Cuando se produjeron los primeros cacerolazos, los vecinos increparon a algunos grupos de izquierda que quisieron desplegar sus banderas. La actitud de los vecinos no fue porque equipararan a los partidos de izquierda con los políticos corruptos, mañosos o simplemente inoperantes que constituyen uno de los centros de sus quejas. Pero tenía su lógica, porque la movilización de esos días fue absolutamente espontánea y la intención de colgarle un cartelito aparecía como una especie de usurpación de méritos.
Más allá del tema de los carteles, esa diferenciación que hacen los vecinos con estos grupos y algunos políticos y gremialistas combativos es una especie de reconocimiento que los partidos de izquierda deberían valorar en su justa dimensión.
Sin embargo, que los vecinos reconozcan que no son corruptos, mañosos o mentirosos, no quiere decir que los reconozcan como conducción o referentes de nada, ni mucho menos, sino simplemente como a otro igual que puede participar en la discusión. Los partidos de izquierda, por lo menos los que mantienen la concepción leninista de vanguardia, están conformados por militantes que asumieron la responsabilidad de construir una alternativa de poder que pudiera conducir y ofrecer respuestas políticas, sobre todo en situaciones de crisis como las que vive el país.
Uno de los elementos característicos de esta crisis es justamente la inexistencia de una alternativa de poder y mucho menos desde alguno de estos partidos de izquierda, cuya función de existir, su responsabilidad ante la sociedad, era justamente construirla y es donde han fallado. Hace muchos años que existen, que mantienen encendidas diferencias unos con otros, pero finalmente llegaron al cacerolazo como un vecino más. La rebelión espontánea los sorprendió tanto como a De la Rúa. Eso no puede ser motivo de orgullo, porque es haber fallado en la misión que le da sentido a su existencia.
Algunos de los análisis que hacen militantes de estos partidos hablan de una situación prerrevolucionaria. Es una calificación discutible. Pero lo que es seguro es que al no haber una alternativa clara de poder, la movilización y las luchas populares están huérfanas y pierden potencia en el momento de la definición, de la disputa por el poder. No puede haber situación prerrevolucionaria, entre otros motivos fundamentales, porque no hay un referente político claro para estas luchas. Y ese es el fracaso de los partidos de izquierda. Por ejemplo: la consigna “Que se vayan todos”, que se ha convertido en una de las principales de las asambleas barriales, sería más consistente si se supiera quiénes deberían reemplazar a los que se vayan y con qué programas y planteos. Todos saben en las asambleas que esa consigna expresa lo que sienten, pero también saben que tiene doble filo porque no existe una alternativa clara. Y todos saben que así, los que vengan después de los que se vayan pueden ser peores, mucho peores. Y si algo tienen que descartar los sectores populares es la idea de que “cuanto peor, mejor” porque ya hay experiencias históricas en ese sentido.

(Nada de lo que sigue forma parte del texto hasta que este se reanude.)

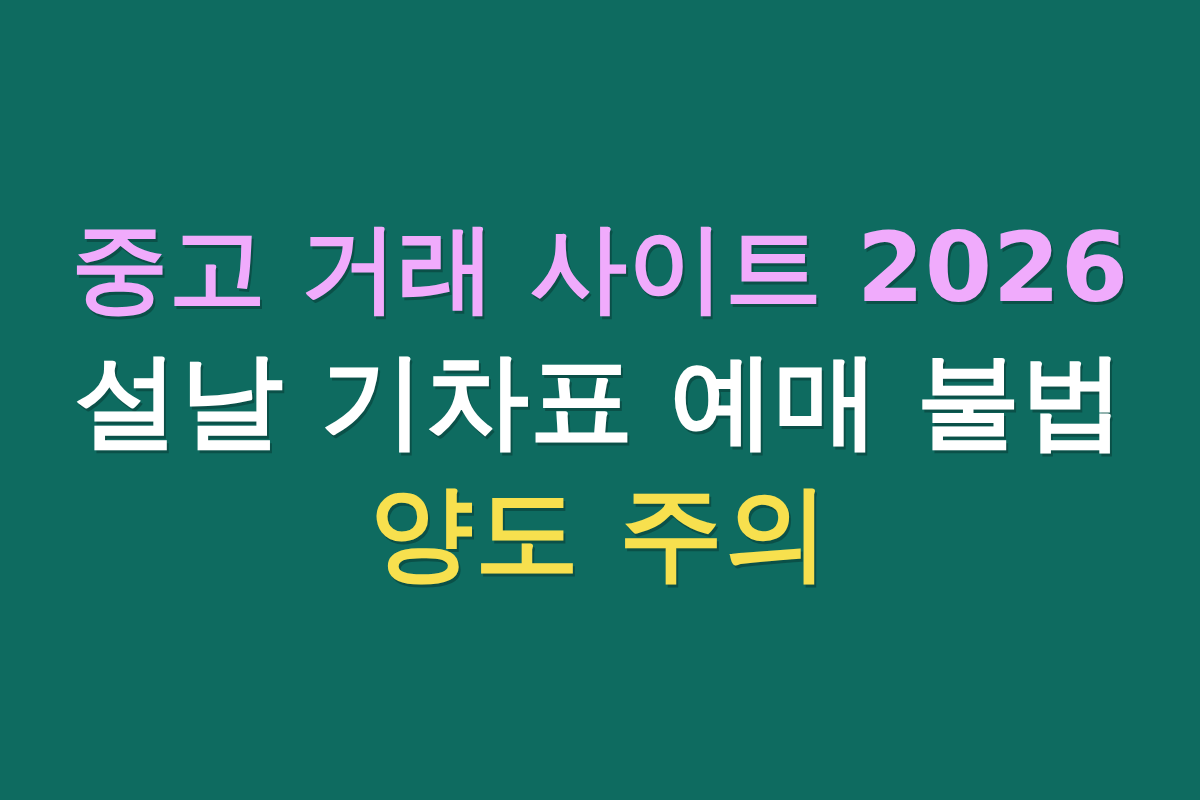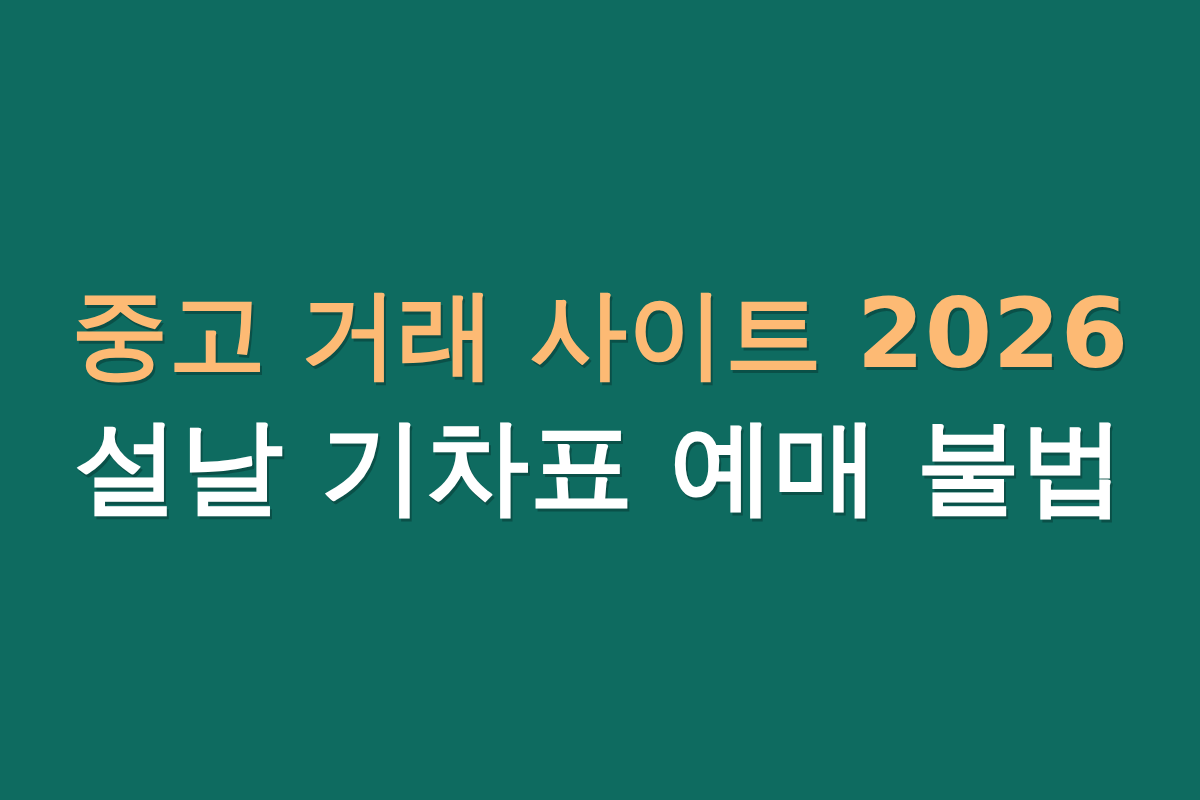"중고 거래 사이트 2026" span.title-line { color: #fdba74 -> #f0abfc }
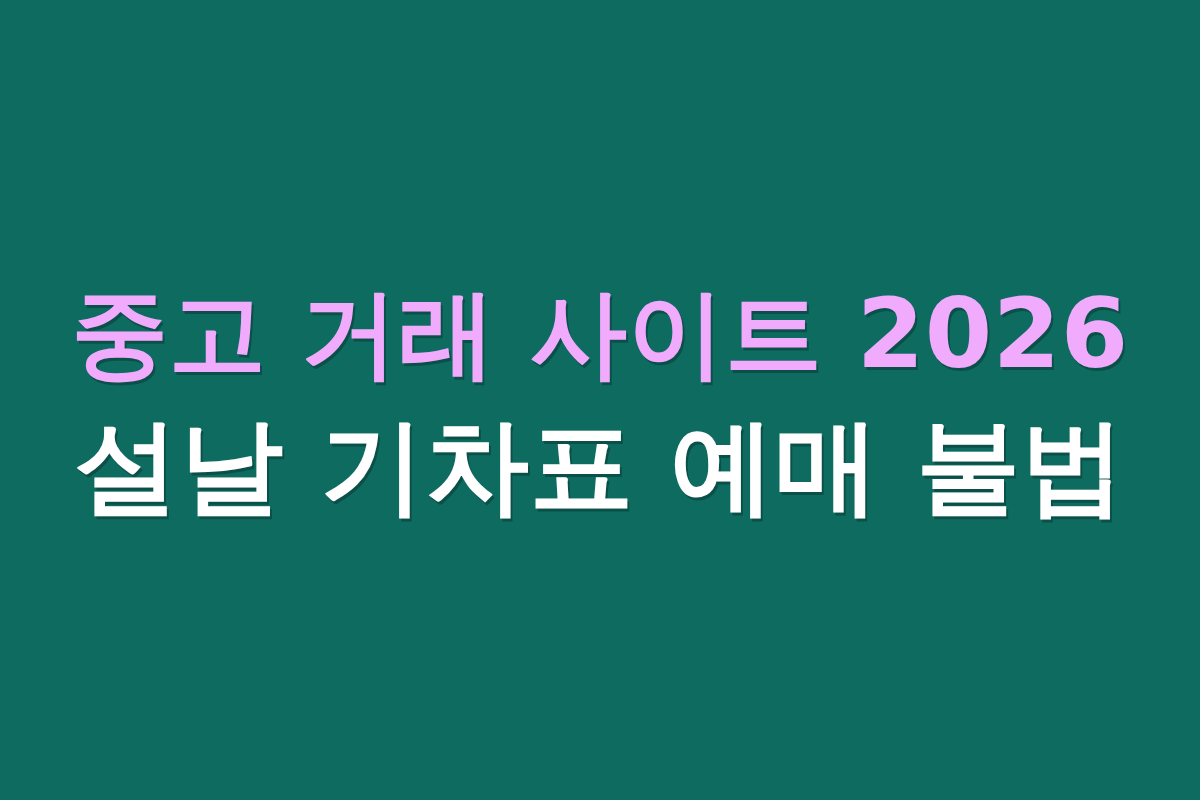"양도 주의" span.title-line { html: none -> <span>양도 주의</span> }
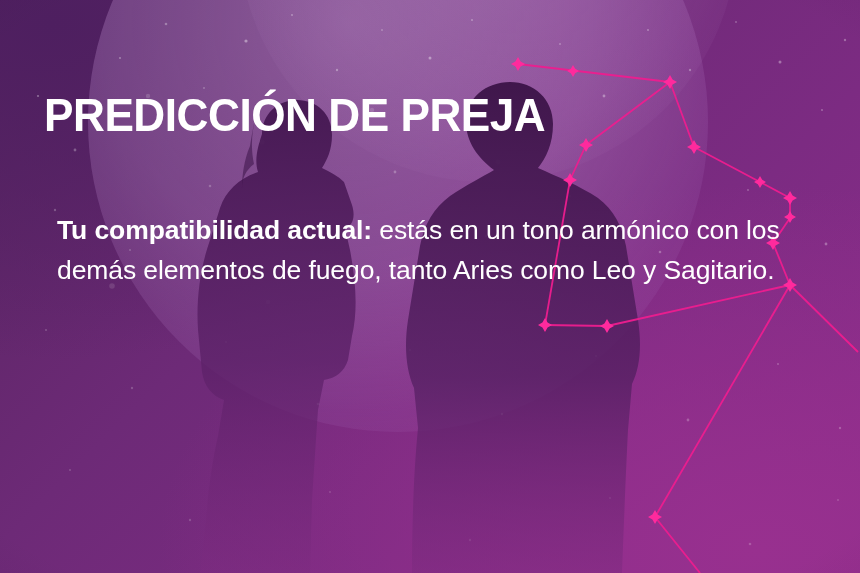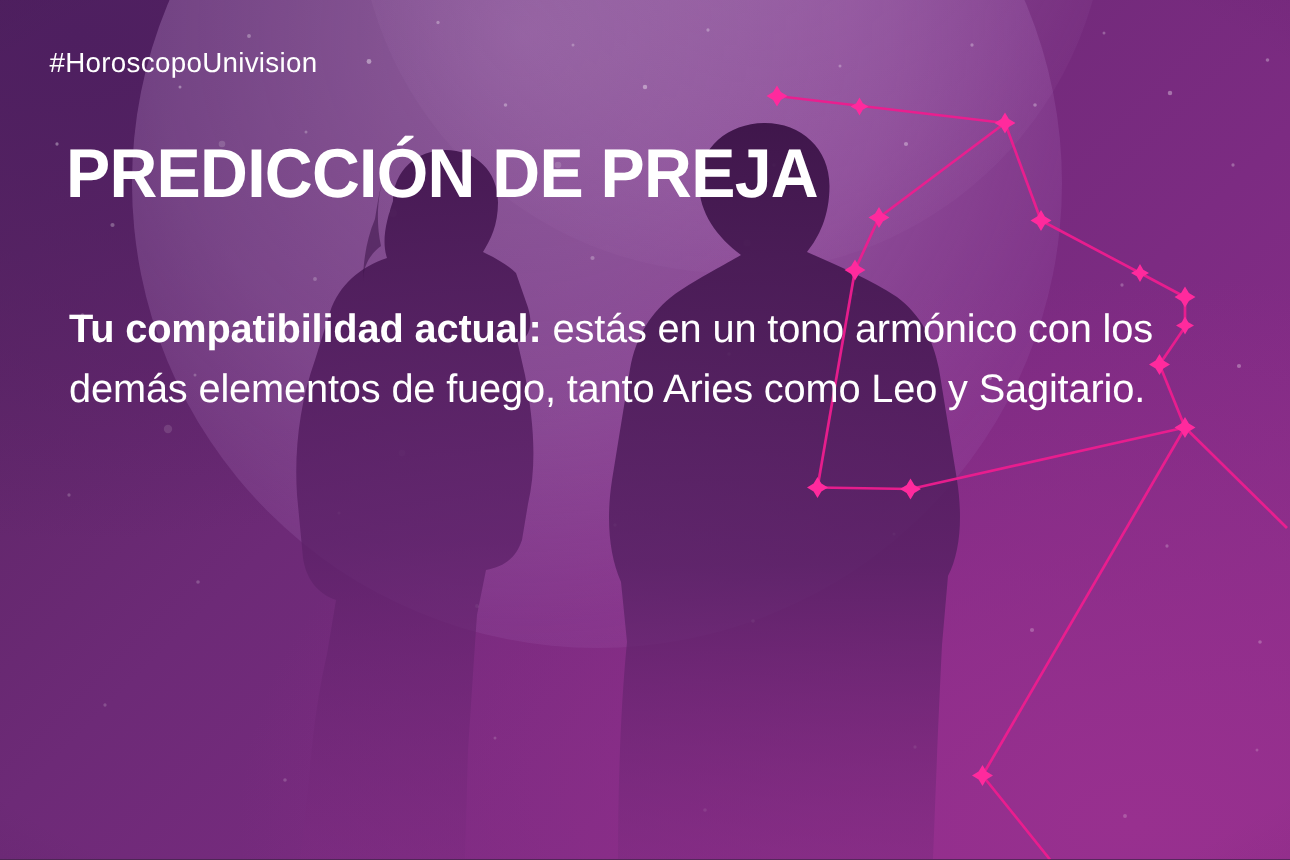"#HoroscopoUnivision" div.hashtag { html: <div>#HoroscopoUnivision</div> -> none }
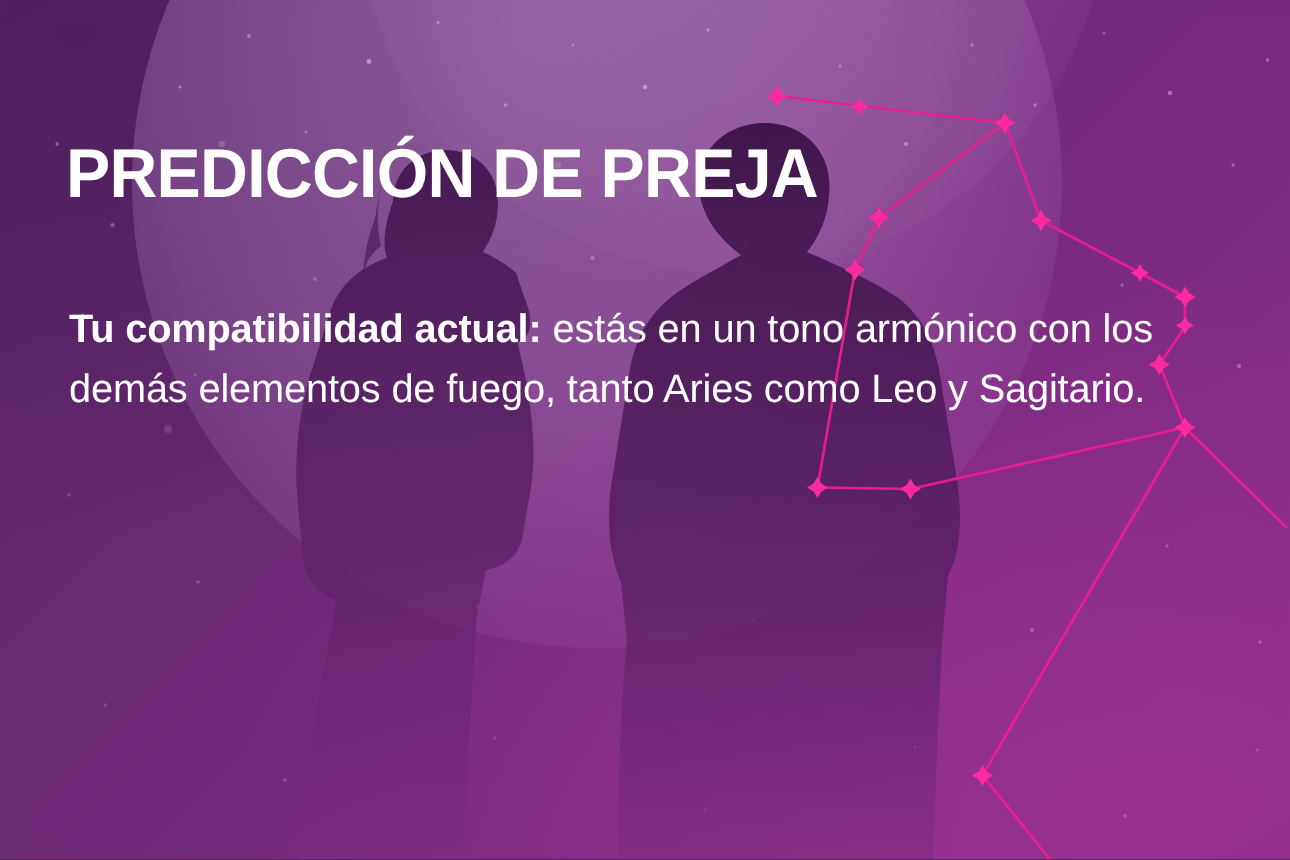"Tu compatibilidad actual: estás en" .para { margin: 1px -> 12px }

En vez de actuar con soberbia y sectarismo y pretender dar clases de política a los piqueteros y a los vecinos de las asambleas, los partidos de izquierda tendrían que hacer una autocrítica profunda para entender por qué fracasaron en su principal responsabilidad. Y así estar en condiciones de sumarse a estos movimientos para escuchar y aprender y desde allí aportar sus capacidades. Si en vez de eso, lo único que les interesa es copar sus conducciones para aplicar las mismas concepciones sectarias ymétodos de estudiantina que los llevaron al fracaso, es probable que en vez de aportar a esas luchas, terminen trabajando a favor de quienes dicen combatir.